Tras los largos días de fiesta,
diversión y derroche económico (pero menos), un nuevo frente
se abre ante las narices, nunca mejor dicho, de todos los
componentes de mi familia y de no pocas familias de amigos.
He escrito de narices, porque precisamente de narices va la
cosa.
Uno ve que la cabeza empieza a estar un poco rara, como si
realmente no supiera estar en su sitio, eso es encima de los
hombros.
Después de que uno sienta la cabeza un poco rara, no tarda
nada en instalarse en ella un sentido intangible que tiene
el nombre de dolor. Un dolor que se expande por todas y cada
una de las células grises del cerebro causando desconcierto
e inseguridad, haciendo peligrar a veces la verticalidad de
uno.
Viene luego de sentirse con la cabeza un poco rara y con un
dolor “in crescendo”, un picor que se va expandiendo por
toda la tráquea y que tiene su inicio en la punta más
meridional de los pulmones. Ese picor alcanza el gaznate a
velocidad de vértigo y sale por la boca, después de hacer
temblar los dientes, muelas y lengua, a toda velocidad
convertido en una explosión de catastróficas consecuencias
para el medio ambiente.
Esa explosión tiene un nombre: tos. Esa tos no es por culpa
de fumar, que quede claro.
Luego de que uno haya tosido unas cuantas veces con el
consiguiente desequilibrio emocional (se pone uno perdido de
mocos y lágrimas) y físico, el cuerpo no tarda en reaccionar
y llama al 112 interno para que corran a defenderlo. Lo malo
es que con tantas carreras calientan las pistas y la
temperatura del cuerpo asciende de manera ultrasónica. A
esto se llama tener fiebre, todavía no como la de un
caballo.
Al sentir uno que la fiebre le está quemando los
epiteliales, nota poco a poco que los músculos no aguantan
tanta tensión térmica y comienzan a formar “bolos” unos con
otros hasta dejar las extremidades hechas puros sacos de
boxeador.
Llega un momento que no hay más remedio que tumbarse a la
bartola, con fiebre eso sí, y no hacer nada más que utilizar
el pañuelo de papel -¡qué tiempos aquellos en que se
guardaban los mocos en los bolsillos de pantalones y
chaquetas!, ¡qué asco!- y capear el temporal en forma de
toses de cualquier manera.
Los medicamentos no harán absolutamente nada. El virus que
entra por las narices es totalmente inmune a las medicinas.

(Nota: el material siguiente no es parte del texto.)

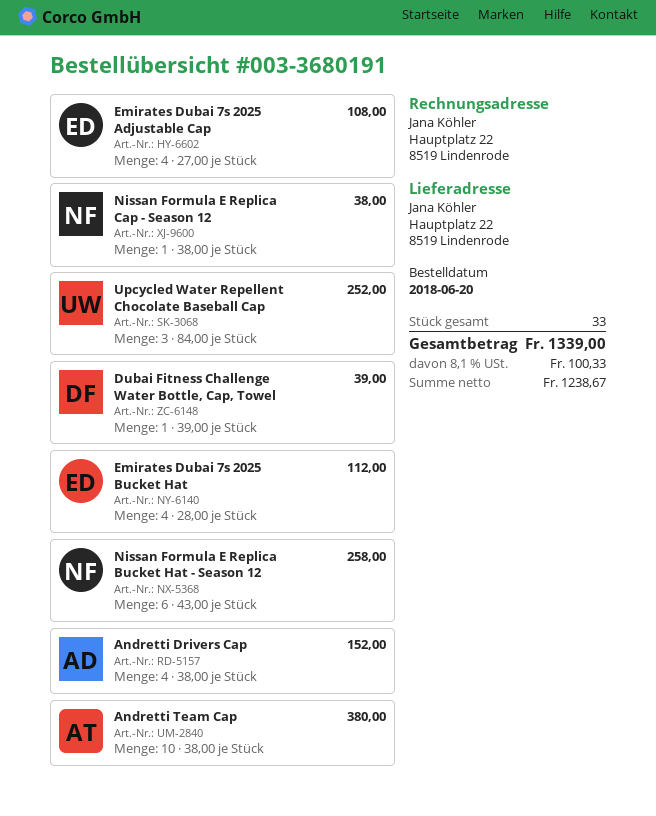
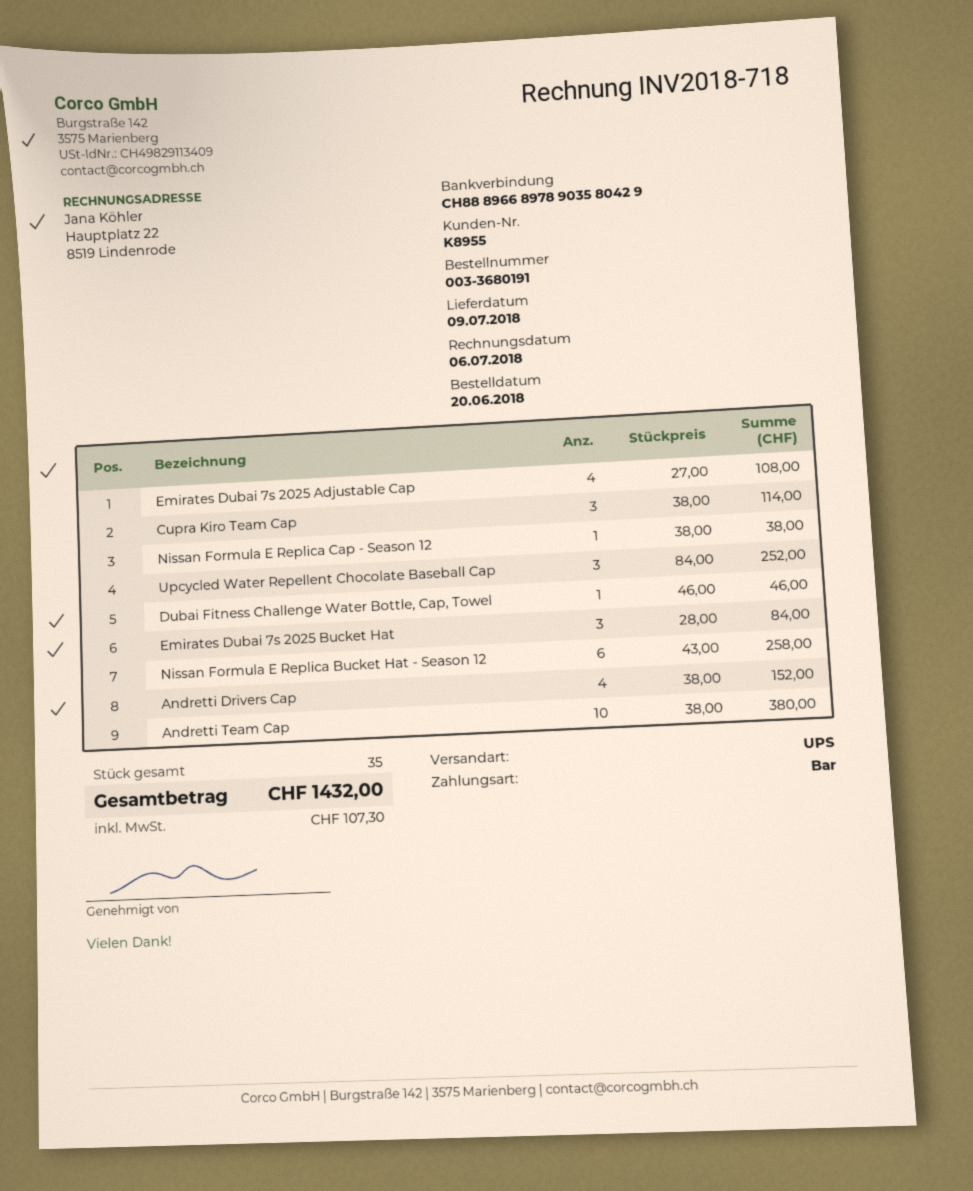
Dubai Fitness Challenge Water Bottle, Cap, Towel: 1 x 39.00 = 39.00 -> 1 x 46.00 = 46.00
Emirates Dubai 7s 2025 Bucket Hat: 4 x 28.00 = 112.00 -> 3 x 28.00 = 84.00
Cupra Kiro Team Cap: none -> 3 x 38.00 = 114.00
total quantity: 33 -> 35
tax: 100.33 -> 107.30
total: 1339.00 -> 1432.00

Me estoy refiriendo, como Vds. ya sabrán, a la famosa y poco
popular gripe. Un vehículo infeccioso que nunca será
vencido; porque si lo fuera arruinaría a miles de
laboratorios farmacéuticos e incrementarían el paro.
Muchos confunden resfriados o catarros con gripes y no es
correcto eso. La gripe es mucho más que un goteo constante
de expectoraciones.
Uno ha tratado, a lo largo de su vida, de encontrar una
solución para detener el proceso gripal y jamás lo ha
conseguido. Solo se ha tenido que seguir el curso natural de
evolución del maldito virus, de siete a diez días, que con
las toses va expulsado a sus hijos para que se busquen la
vida en narices cercanas. Hasta que envejece y muere. Su
ataúd es un moco duro que es arrojado a las procelosas aguas
del retrete.
Mientras, los hijos recorren el mundo de nariz en nariz,
hasta que un hijo de los hijos de aquel virus que me invadió
vuelve a posar su cuerpo en uno de los huecos de mi nariz y
vuelta a repetir el proceso. Así indefinidamente.
Igual que los bancos. Aunque menos ladinos.
Bueno, creo que la fiebre gripal me ha hecho escribir este
desvarío… o parece ser que me estoy volviendo blandengue y
aburguesado por arriba. Pero lo cierto es que mis dedos ya
no son como los de antes. Son otros. Extraños en mis manos.